Gould and the Better Call Saul writing staff knew the series would end with Jimmy going to prison for his actions in Breaking Bad by the time the fifth-season finale aired in 2020. They sought to differentiate "Saul Gone" from Breaking Bad "Felina" (2013) and El Camino: A Breaking Bad Movie (2019) by making it slower and more dialogue focused. Several actors from Better Call Saul and Breaking Bad returned for guest appearances, including Cranston as Walt, Betsy Brandt as Marie Schrader, and Michael McKean as Chuck McGill.
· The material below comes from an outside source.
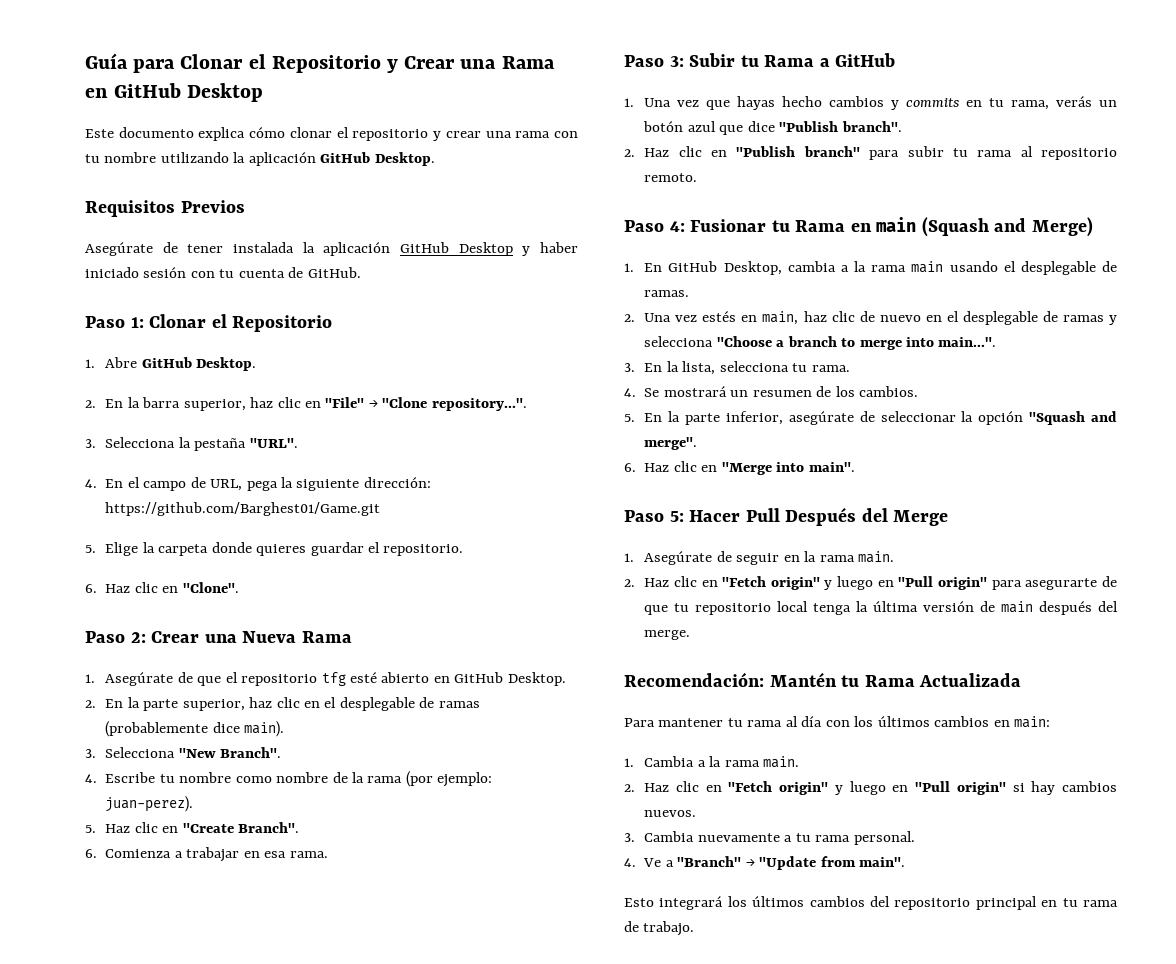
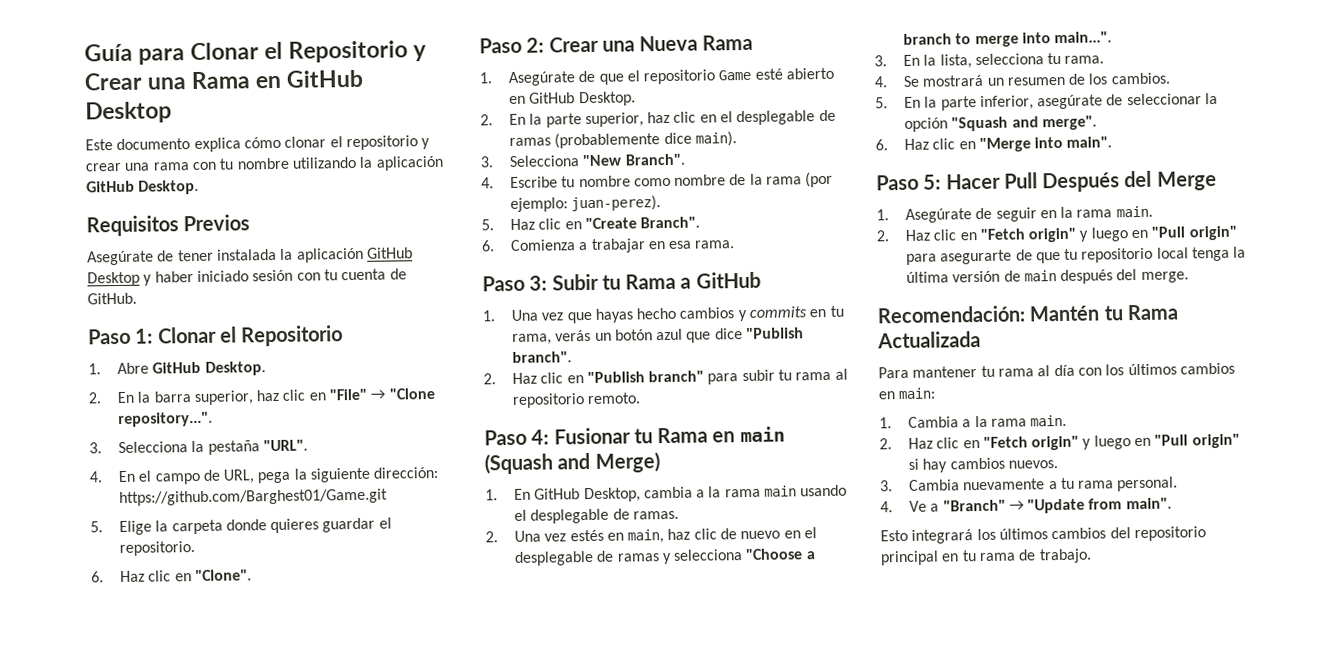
- 1. Asegúrate de que el repositorio tfg esté abierto en GitHub Desktop.
+ 1. Asegúrate de que el repositorio Game esté abierto en GitHub Desktop.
An estimated 1.80 million viewers saw the episode during its first broadcast on AMC. "Saul Gone" received acclaim, with critics praising Jimmy's character development and his reconciliation with Kim. Many considered it a "masterful" conclusion to the series. Gilligan has stated that "Saul Gone" is likely the last entry in the Breaking Bad franchise, as he and Gould have no plans for further works continuing it.

Plot 
In flashbacks, Jimmy McGill / Saul Goodman converses with Mike Ehrmantraut, Walter White, and Chuck McGill. He asks Mike and Walt what they would do if they could travel back in time. Mike says he would stop himself from taking his first bribe, while Walt says he would have stayed at Gray Matter Technologies. Jimmy tells Mike he would have invested in Berkshire Hathaway and tells Walt he regrets injuring his knee during a scam. Mike and Walt each chastise Jimmy for his greed and inherent criminal traits. In another flashback, Chuck suggests that Jimmy consider a career other than law, but Jimmy counters that Chuck never did. Chuck offers to consult with Jimmy about his new legal clients, but Jimmy brushes him off. As Jimmy leaves, Chuck picks up a copy of The Time Machine by H. G. Wells.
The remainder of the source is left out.